Each line below from the one containing "MALIK XB1 FIELD" through the one containing "MALIK KIT WOODEN STICK+SHINGUARDS+COVER+BALL: 1" is to be given again exactly, and no line outside that span.

+-------+

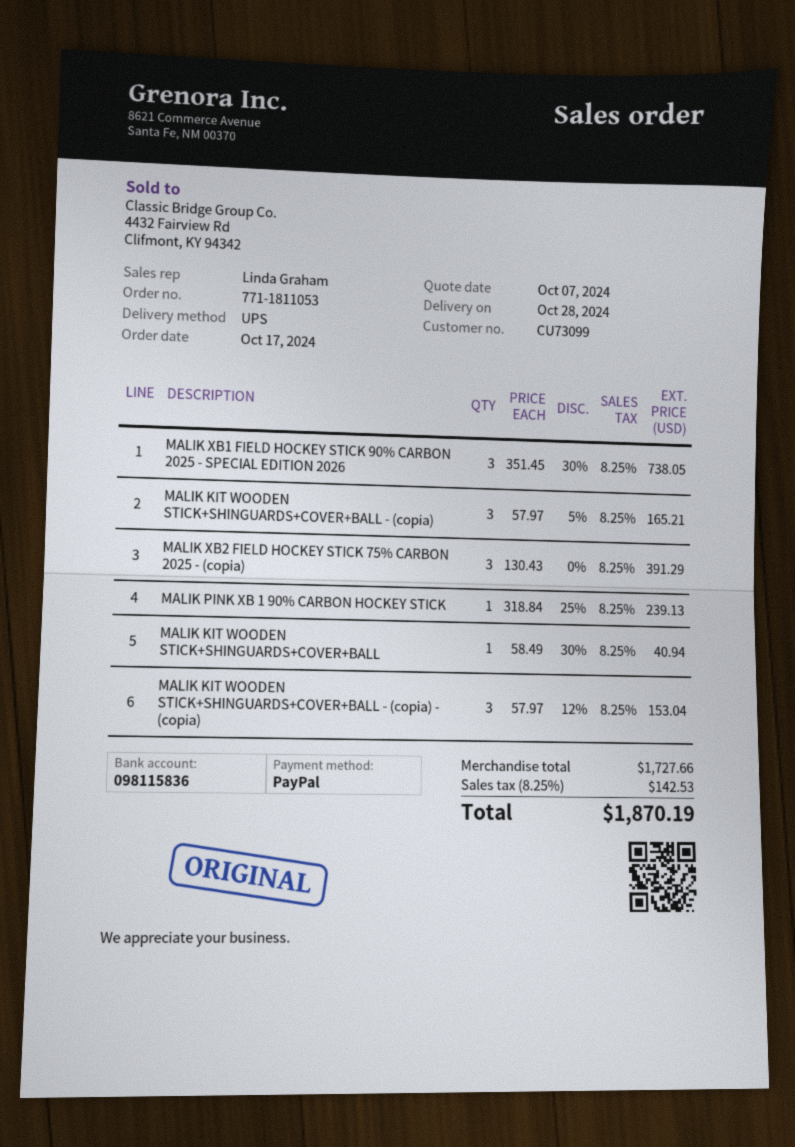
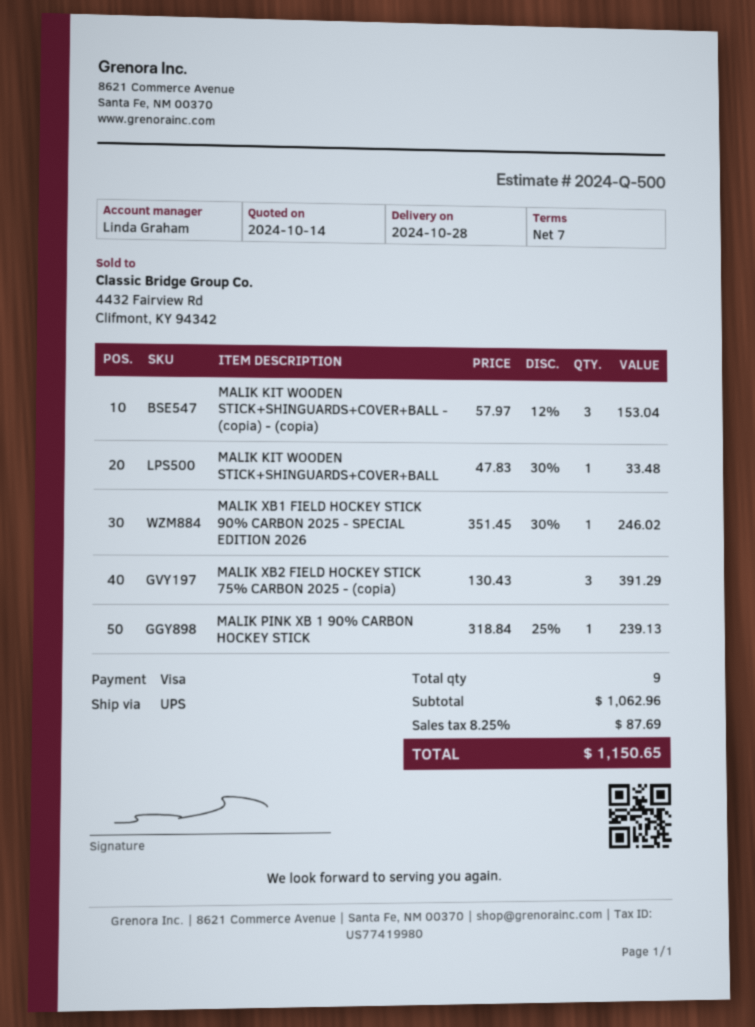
quote date: 2024-10-07 -> 2024-10-14
payment method: PayPal -> Visa
MALIK XB1 FIELD HOCKEY STICK 90% CARBON 2025 - SPECIAL EDITION 2026: 3 x 351.45 - 30% = 738.05 -> 1 x 351.45 - 30% = 246.02
MALIK KIT WOODEN STICK+SHINGUARDS+COVER+BALL - (copia): 3 x 57.97 - 5% = 165.21 -> none
MALIK KIT WOODEN STICK+SHINGUARDS+COVER+BALL: 1 x 58.49 - 30% = 40.94 -> 1 x 47.83 - 30% = 33.48
subtotal: 1727.66 -> 1062.96
tax: 8.25% = 142.53 -> 8.25% = 87.69
total: 1870.19 -> 1150.65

+-------+

*Solution for this task*:
MALIK XB1 FIELD HOCKEY STICK 90% CARBON 2025 - SPECIAL EDITION 2026: 3 x 351.45 - 30% = 738.05 -> 1 x 351.45 - 30% = 246.02
MALIK KIT WOODEN STICK+SHINGUARDS+COVER+BALL - (copia): 3 x 57.97 - 5% = 165.21 -> none
MALIK KIT WOODEN STICK+SHINGUARDS+COVER+BALL: 1 x 58.49 - 30% = 40.94 -> 1 x 47.83 - 30% = 33.48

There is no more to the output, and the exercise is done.